Zomato, one of the two major Indian food delivery startups that freshly got its hands on grocery and daily essentials delivery since last month seems to want a firmer grip in the playground, as the Gurugram-based company is reportedly in talks with grocery startup Grofers for a possible acquisition.
Both Zomato and Grofers are backed by Sequoia Capital.
Local media Economic Times (ET) citing two sources said both the companies are in discussions for an all-stock-deal which values Grofers at USD 750 million.
Zomato has, however, denied any such talks. “We have partnered with Grofers, along with FMCG companies, local grocery stores, and modern retail chains, to pilot our grocery delivery service. We are not aware of any other conversation with Grofers,” a Zomato spokesperson said and quoted in the same ET report.
In mid-March, seeing the demand for grocery delivery shooting through the roof as the novel coronavirus forced the country to go under lockdown, Zomato swiftly decided to partner with Grofers to try its hand in the soon-to-be USD 10.5 billion e-grocery space.

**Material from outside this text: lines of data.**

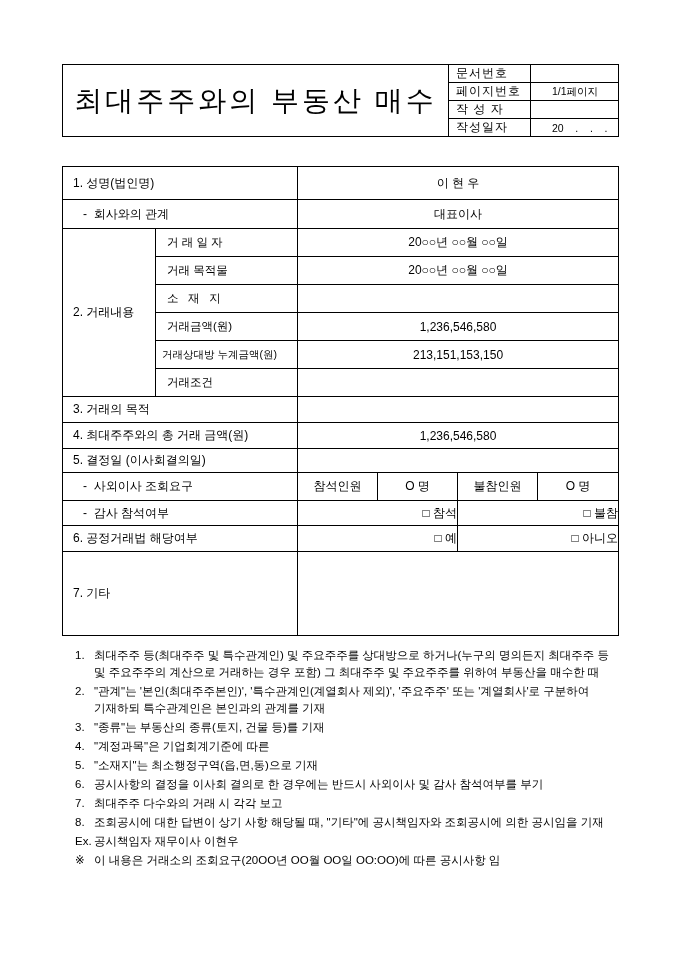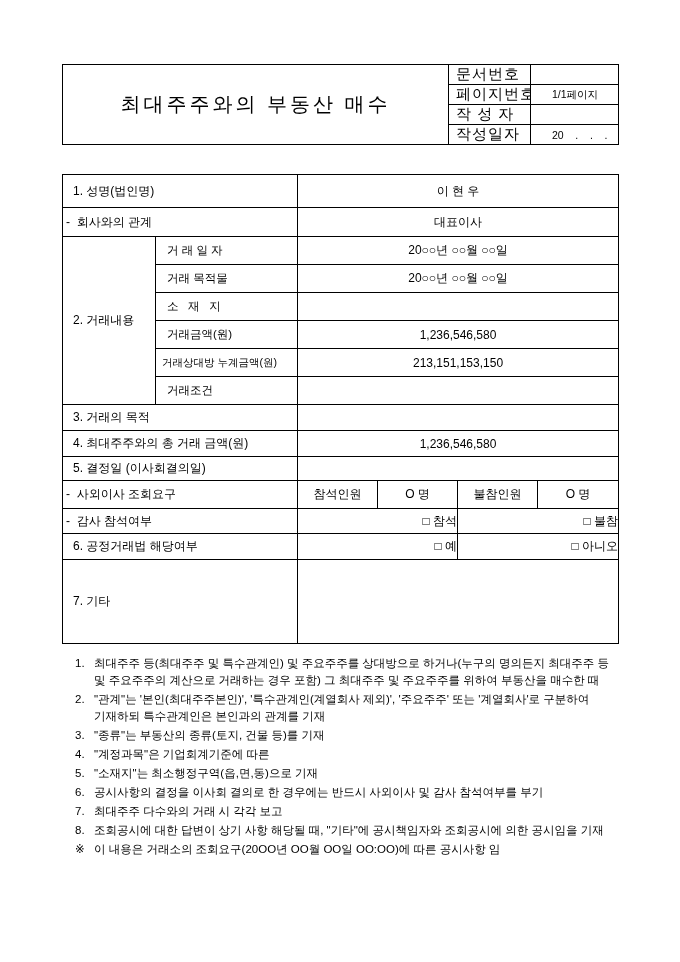--- a/index.html
+++ b/index.html
@@ -18,7 +18,7 @@
   .header-table { border:1.4px solid #000; }
   .header-table td { height:18px; }
   .title-cell { text-align:center; font-size:20px; letter-spacing:3px; font-weight:400; }
-  .meta-label { font-size:15px; padding-left:7px; letter-spacing:1px; white-space:pre; }
+  .meta-label { font-size:12px; padding-left:7px; letter-spacing:1px; white-space:pre; }
   .meta-value { font-size:10.5px; padding-left:21px; white-space:pre; }
 
   

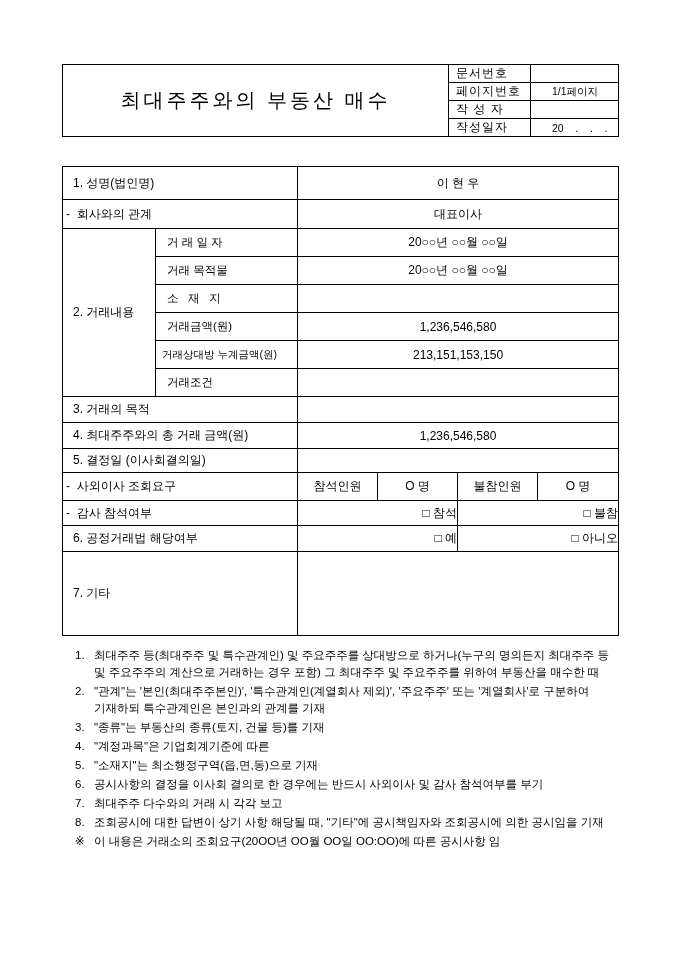--- a/index.html
+++ b/index.html
@@ -17,7 +17,7 @@
   
   .header-table { border:1.4px solid #000; }
   .header-table td { height:18px; }
-  .title-cell { text-align:center; font-size:20px; letter-spacing:3px; font-weight:400; }
+  .title-cell { text-align:center; font-size:28px; letter-spacing:3px; font-weight:400; }
   .meta-label { font-size:12px; padding-left:7px; letter-spacing:1px; white-space:pre; }
   .meta-value { font-size:10.5px; padding-left:21px; white-space:pre; }
 

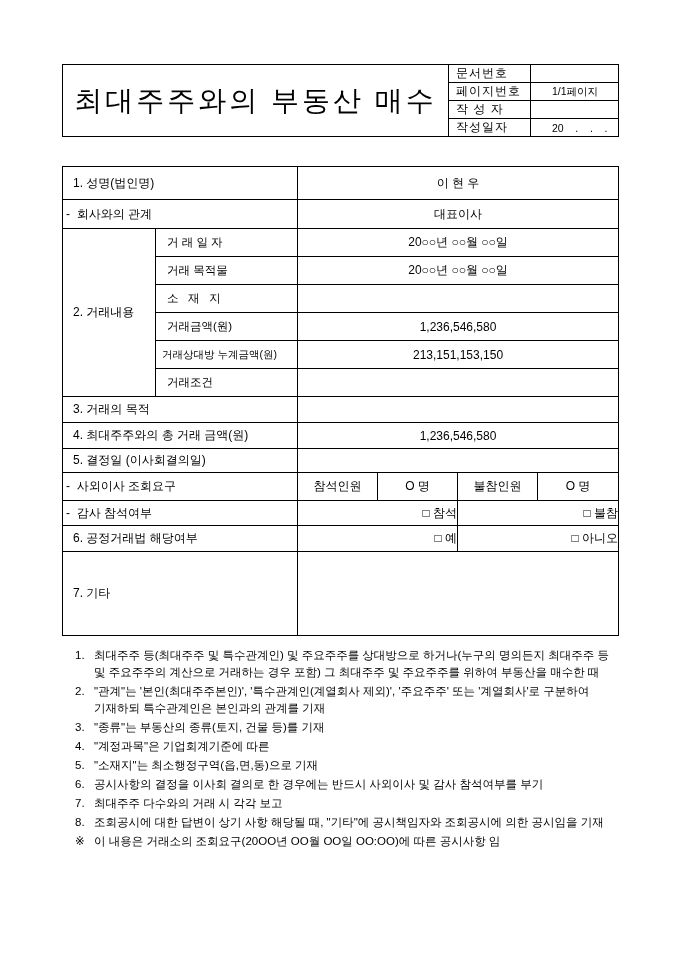--- a/index.html
+++ b/index.html
@@ -24,7 +24,7 @@
   
   .main-table { margin-top:29px; border:1.6px solid #000; }
   .lbl { text-align:left; padding-left:10px; white-space:pre; }
-  .indent { padding-left:3px; }
+  .indent { padding-left:20px; }
   .sublbl { text-align:left; padding-left:11px; white-space:pre; font-size:11.5px; }
   .sublbl-sm { font-size:10.5px; padding-left:6px; }
   .val { text-align:center; }

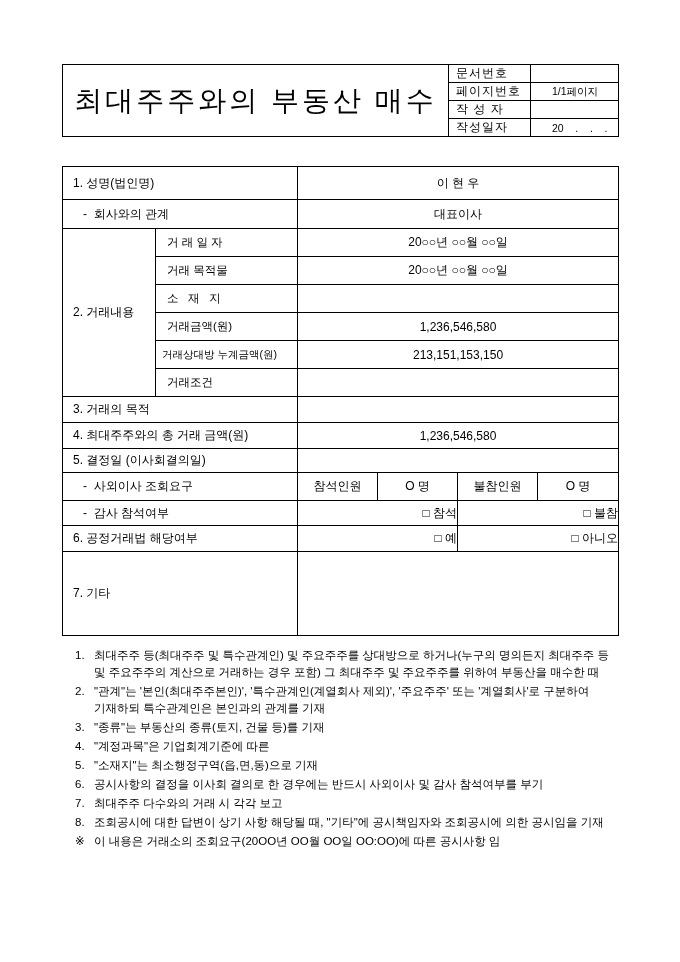--- a/index.html
+++ b/index.html
@@ -184,6 +184,10 @@
       <span class="note-text">조회공시에 대한 답변이 상기 사항 해당될 때, "기타"에 공시책임자와 조회공시에 의한 공시임을 기재</span>
     </div>
     <div class="note">
+      <span class="note-num">Ex.</span>
+      <span class="note-text">공시책임자 재무이사 이현우</span>
+    </div>
+    <div class="note">
       <span class="note-num">※</span>
       <span class="note-text">이 내용은 거래소의 조회요구(20OO년 OO월 OO일 OO:OO)에 따른 공시사항 임</span>
     </div>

“They have been engaged in talks (with Grofers) over the past few weeks sensing a big opportunity in the grocery segment. Their pilot run across Delhi-NCR (National Capital Region) seems to have clocked high order numbers to start with further strengthening the ongoing negotiations,” one of the sources told ET. “Zomato had also held talks with BigBasket for a potential merger, but the talks were preliminary.”
SoftBank Vision Fund (SVF) might invest anywhere between USD 100-200 million in the merged entity. While SVF is the majority shareholder in Grofers, its portfolio company Uber owns a 10% stake in Zomato after the latter acquired Uber’s food delivery operation Uber Eats in India for USD 350 million.
If the deal goes through, Zomato would be able to tap the wide range of private labels that Grofers manufactures, while leveraging its last-mile delivery expertise to rise to the top in the grocery space, which is currently dominated by Alibaba-backed e-grocer BigBasket.
With the USD 100-200 million additional capital that SoftBank will put in the merged entity, Zomato will be able to give a tough competition to BigBasket, Naspers-backed Swiggy, and online retailers such as Amazon and Flipkart which have been focusing on the delivery of the essential items as the lockdown has suspended their larger e-commerce operations for the time being.
With an eye on Grofers, the Gurugram-based homegrown food delivery giant is aiming for a bigger pie in this rapidly growing segment. The proposed deal would take Zomato on par with Swiggy, which entered hyperlocal delivery space with the acquisition of milk-delivery startup Supr Daily in 2018 and doubled down on the segment last year with its twin hyperlocal services: Swiggy Stores and Swiggy Go.
On Monday, Swiggy said it has expanded its delivery of groceries and household essential services to over 125 cities.
“The service is being fulfilled through neighborhood stores and distribution centers of large brands,” the company said in a statement. It has partnered with several national brands and retailers such as Hindustan Unilever, Proctor & Gamble, Godrej, Dabur, Marico, and Cipla, among others, to supply branded essential products and food items.
Swiggy has also revamped its pickup and delivery service Swiggy Go by launching a hyperlocal delivery service ‘Genie’ in over 15 cities, the company said.